[INFORMATION PROVIDED Boundary: Start]

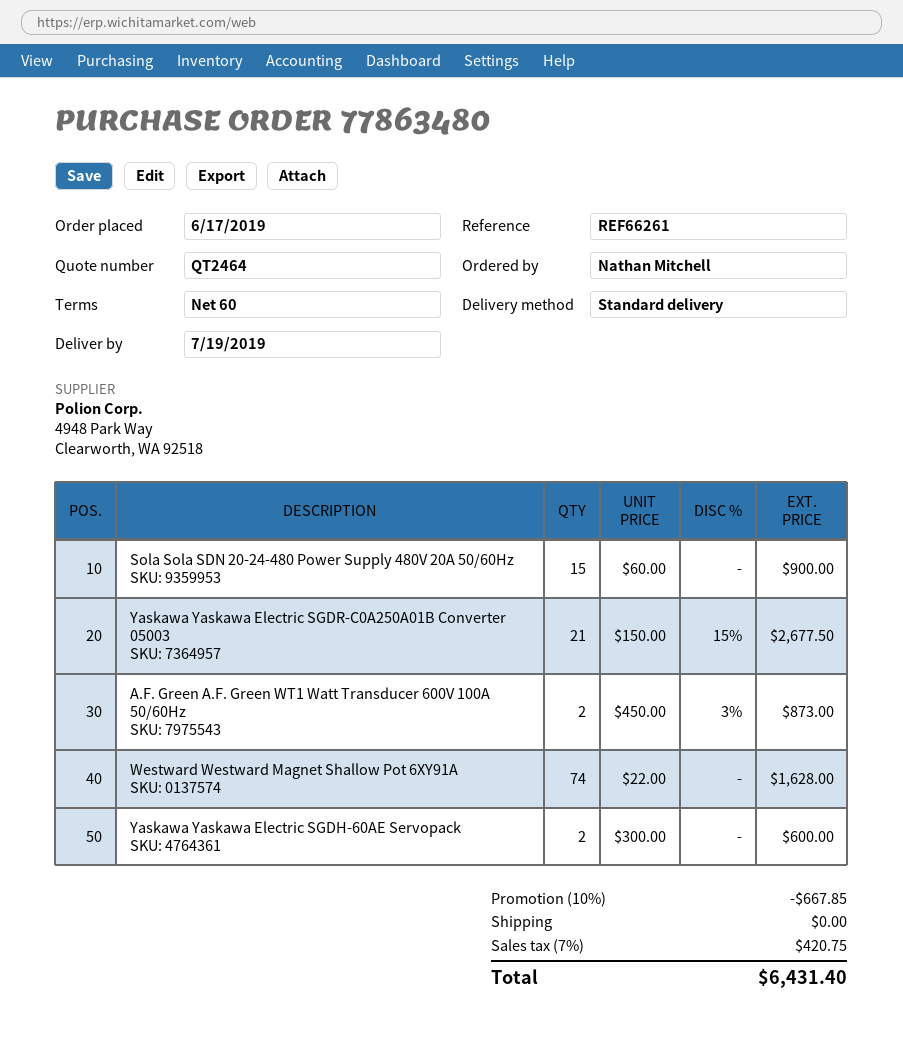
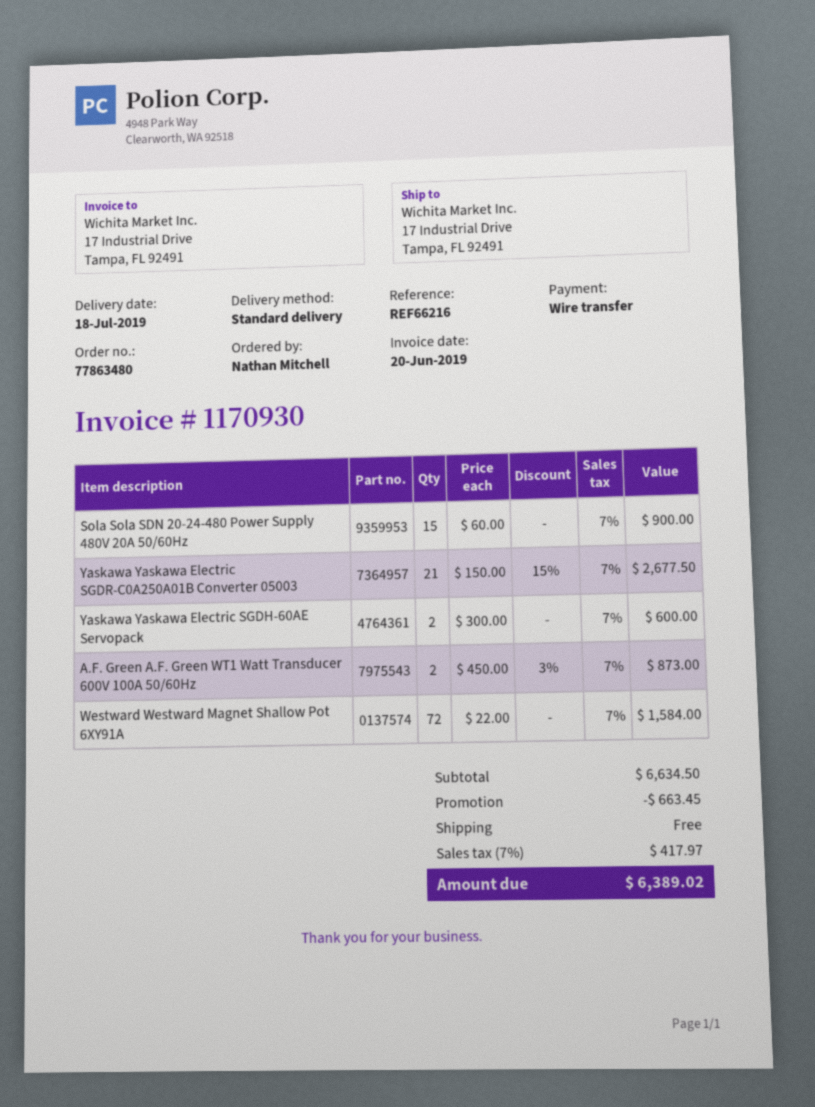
delivery date: 2019-07-19 -> 2019-07-18
reference: REF66261 -> REF66216
Westward Westward Magnet Shallow Pot 6XY91A: 74 x 22.00 = 1628.00 -> 72 x 22.00 = 1584.00
discount: 667.85 -> 663.45
tax: 7% = 420.75 -> 7% = 417.97
total: 6431.40 -> 6389.02

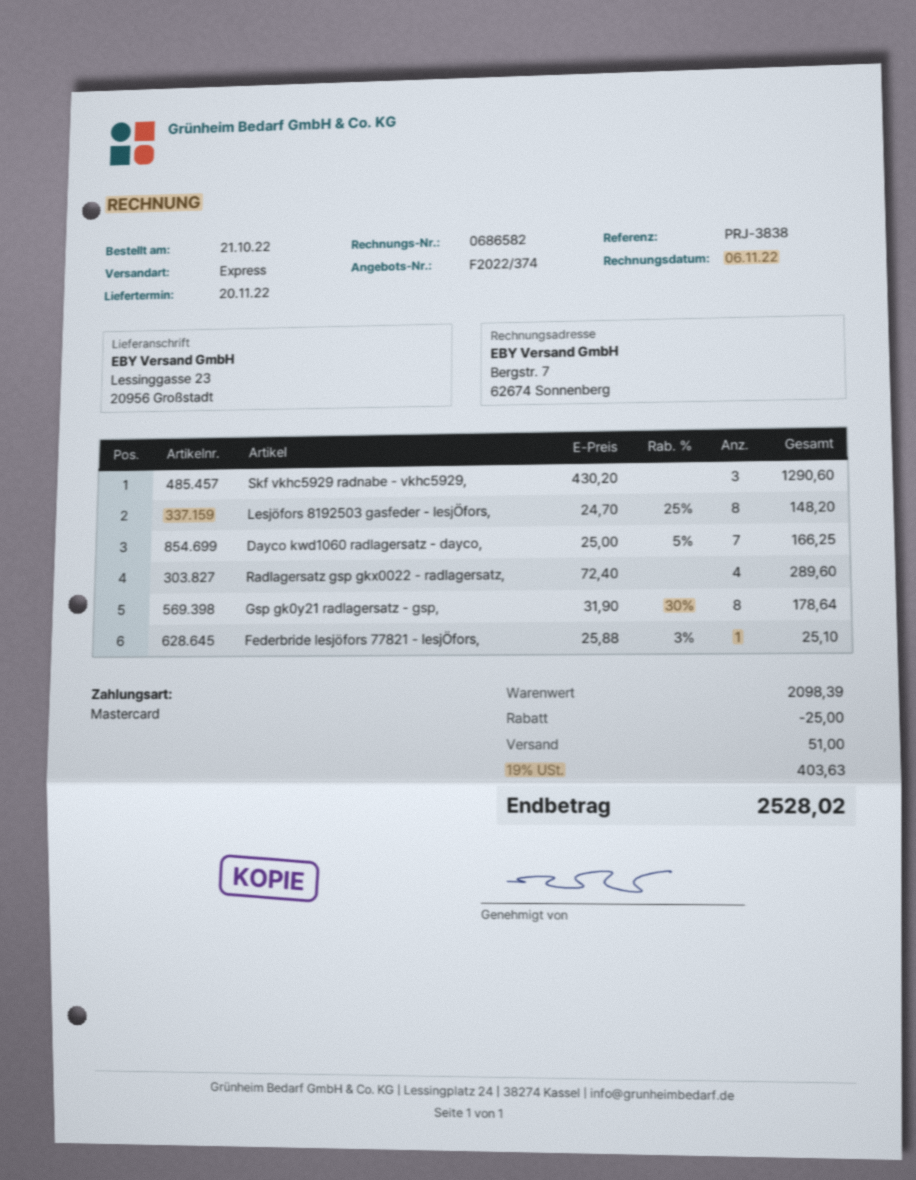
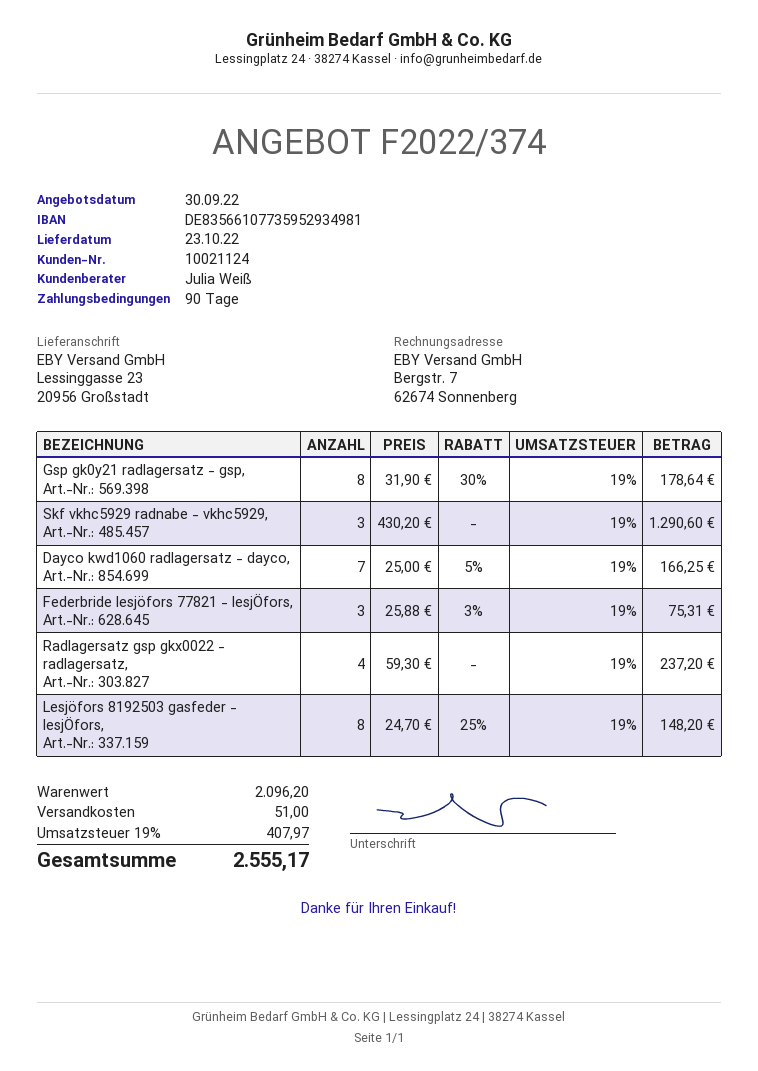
delivery date: 2022-11-20 -> 2022-10-23
Radlagersatz gsp gkx0022 - radlagersatz,: 4 x 72.40 = 289.60 -> 4 x 59.30 = 237.20
Federbride lesjöfors 77821 - lesjÖfors,: 1 x 25.88 - 3% = 25.10 -> 3 x 25.88 - 3% = 75.31
subtotal: 2098.39 -> 2096.20
discount: 25.00 -> none
tax: 19% = 403.63 -> 19% = 407.97
total: 2528.02 -> 2555.17

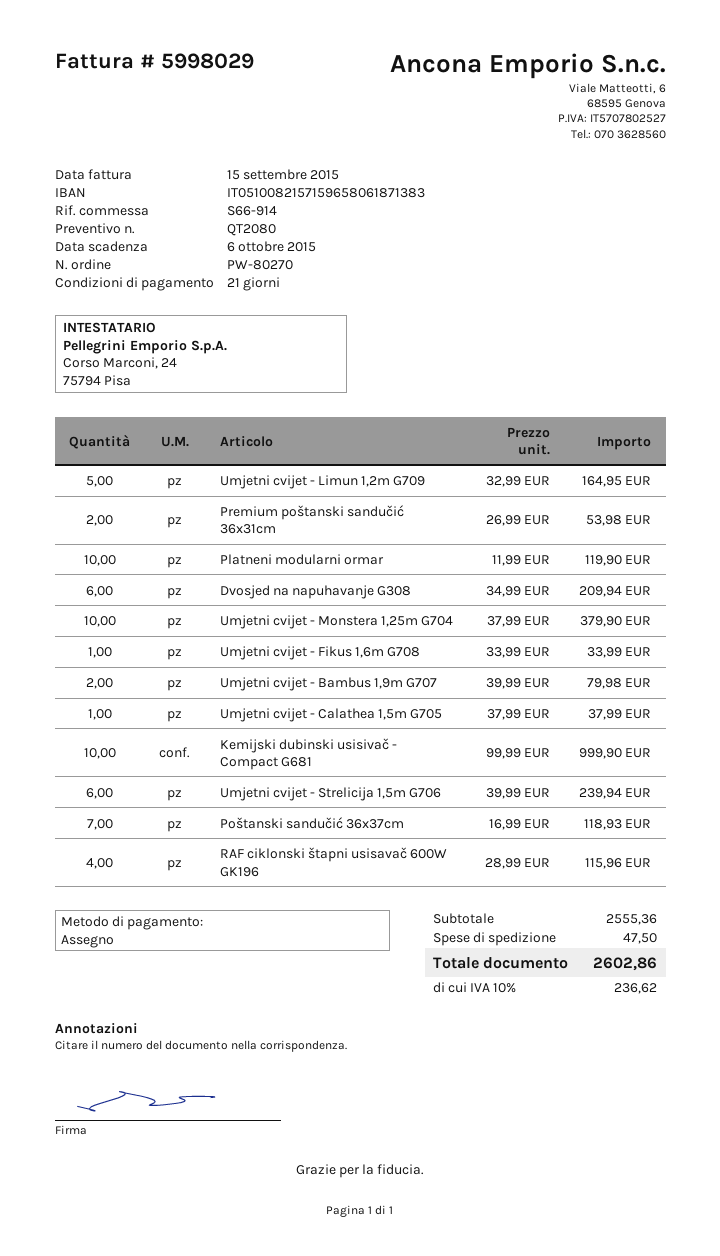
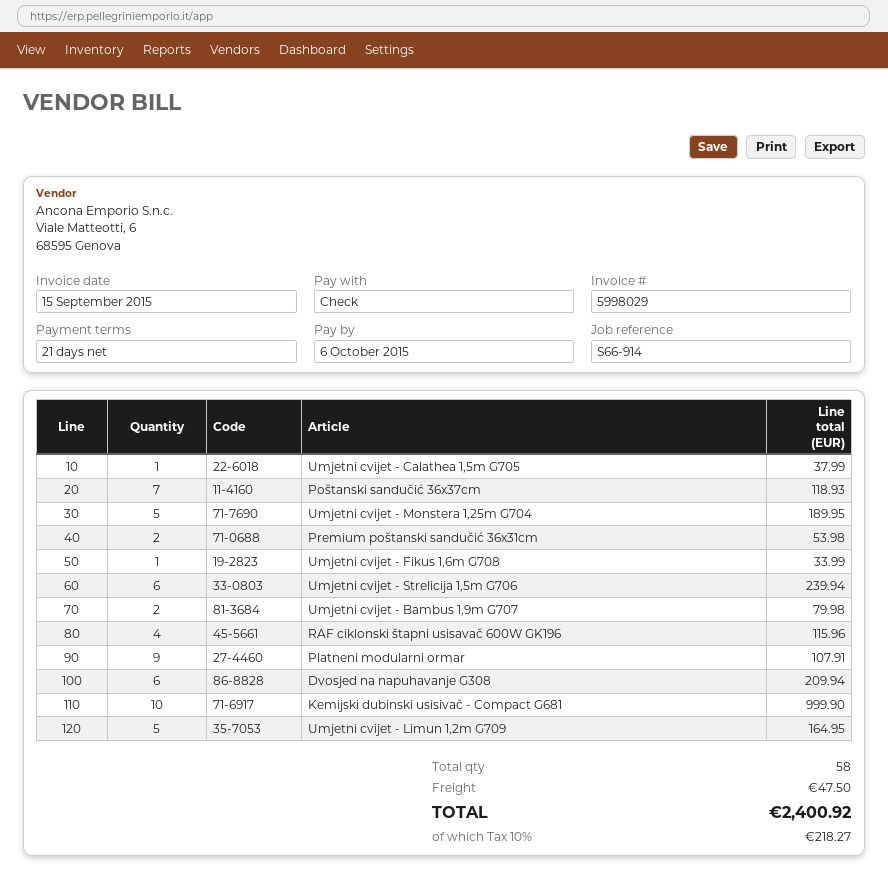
Platneni modularni ormar: 10 for 119.90 -> 9 for 107.91
Umjetni cvijet - Monstera 1,25m G704: 10 for 379.90 -> 5 for 189.95
tax: 10% = 236.62 -> 10% = 218.27
total: 2602.86 -> 2400.92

[INFORMATION PROVIDED Boundary: End]

◆ **WHAT IS NEEDED**:
Going by the data above, the answer is exactly the lines from the one holding "delivery date: 2022-11-20 -> 2022-10-23" to the one holding "Platneni modularni ormar: 10", both kept, with the pictures left out.

◆ **YOUR SOLUTION**:
delivery date: 2022-11-20 -> 2022-10-23
Radlagersatz gsp gkx0022 - radlagersatz,: 4 x 72.40 = 289.60 -> 4 x 59.30 = 237.20
Federbride lesjöfors 77821 - lesjÖfors,: 1 x 25.88 - 3% = 25.10 -> 3 x 25.88 - 3% = 75.31
subtotal: 2098.39 -> 2096.20
discount: 25.00 -> none
tax: 19% = 403.63 -> 19% = 407.97
total: 2528.02 -> 2555.17

Platneni modularni ormar: 10 for 119.90 -> 9 for 107.91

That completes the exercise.